(Entries shown Opens)
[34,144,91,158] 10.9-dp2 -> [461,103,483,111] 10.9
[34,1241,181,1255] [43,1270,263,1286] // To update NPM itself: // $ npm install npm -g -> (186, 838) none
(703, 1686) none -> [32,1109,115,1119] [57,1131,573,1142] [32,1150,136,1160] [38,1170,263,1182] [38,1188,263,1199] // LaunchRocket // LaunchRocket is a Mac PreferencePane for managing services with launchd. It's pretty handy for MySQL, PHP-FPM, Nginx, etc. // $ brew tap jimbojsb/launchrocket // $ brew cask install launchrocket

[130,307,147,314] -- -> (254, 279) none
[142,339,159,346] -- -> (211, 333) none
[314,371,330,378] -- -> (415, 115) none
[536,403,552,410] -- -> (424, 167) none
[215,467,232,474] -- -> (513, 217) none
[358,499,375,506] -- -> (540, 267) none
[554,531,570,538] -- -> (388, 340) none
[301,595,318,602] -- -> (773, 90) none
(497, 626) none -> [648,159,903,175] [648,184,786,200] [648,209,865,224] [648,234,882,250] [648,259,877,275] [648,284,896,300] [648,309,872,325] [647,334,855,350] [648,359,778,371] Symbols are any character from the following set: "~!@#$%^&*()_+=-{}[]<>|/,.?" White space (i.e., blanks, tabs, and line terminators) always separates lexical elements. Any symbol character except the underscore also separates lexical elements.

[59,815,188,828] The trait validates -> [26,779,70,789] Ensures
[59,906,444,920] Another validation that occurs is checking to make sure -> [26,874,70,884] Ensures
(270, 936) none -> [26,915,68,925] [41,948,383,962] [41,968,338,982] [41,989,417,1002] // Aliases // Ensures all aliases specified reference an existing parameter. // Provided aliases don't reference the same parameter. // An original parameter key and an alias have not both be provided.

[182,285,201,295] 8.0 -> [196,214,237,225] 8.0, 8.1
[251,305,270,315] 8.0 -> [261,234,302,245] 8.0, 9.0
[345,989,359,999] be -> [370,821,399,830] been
(Entries shown Closes)
# Exercise details
All of the entries above need to be retyped exactly.

# Written response
[34,144,91,158] 10.9-dp2 -> [461,103,483,111] 10.9
[34,1241,181,1255] [43,1270,263,1286] // To update NPM itself: // $ npm install npm -g -> (186, 838) none
(703, 1686) none -> [32,1109,115,1119] [57,1131,573,1142] [32,1150,136,1160] [38,1170,263,1182] [38,1188,263,1199] // LaunchRocket // LaunchRocket is a Mac PreferencePane for managing services with launchd. It's pretty handy for MySQL, PHP-FPM, Nginx, etc. // $ brew tap jimbojsb/launchrocket // $ brew cask install launchrocket

[130,307,147,314] -- -> (254, 279) none
[142,339,159,346] -- -> (211, 333) none
[314,371,330,378] -- -> (415, 115) none
[536,403,552,410] -- -> (424, 167) none
[215,467,232,474] -- -> (513, 217) none
[358,499,375,506] -- -> (540, 267) none
[554,531,570,538] -- -> (388, 340) none
[301,595,318,602] -- -> (773, 90) none
(497, 626) none -> [648,159,903,175] [648,184,786,200] [648,209,865,224] [648,234,882,250] [648,259,877,275] [648,284,896,300] [648,309,872,325] [647,334,855,350] [648,359,778,371] Symbols are any character from the following set: "~!@#$%^&*()_+=-{}[]<>|/,.?" White space (i.e., blanks, tabs, and line terminators) always separates lexical elements. Any symbol character except the underscore also separates lexical elements.

[59,815,188,828] The trait validates -> [26,779,70,789] Ensures
[59,906,444,920] Another validation that occurs is checking to make sure -> [26,874,70,884] Ensures
(270, 936) none -> [26,915,68,925] [41,948,383,962] [41,968,338,982] [41,989,417,1002] // Aliases // Ensures all aliases specified reference an existing parameter. // Provided aliases don't reference the same parameter. // An original parameter key and an alias have not both be provided.

[182,285,201,295] 8.0 -> [196,214,237,225] 8.0, 8.1
[251,305,270,315] 8.0 -> [261,234,302,245] 8.0, 9.0
[345,989,359,999] be -> [370,821,399,830] been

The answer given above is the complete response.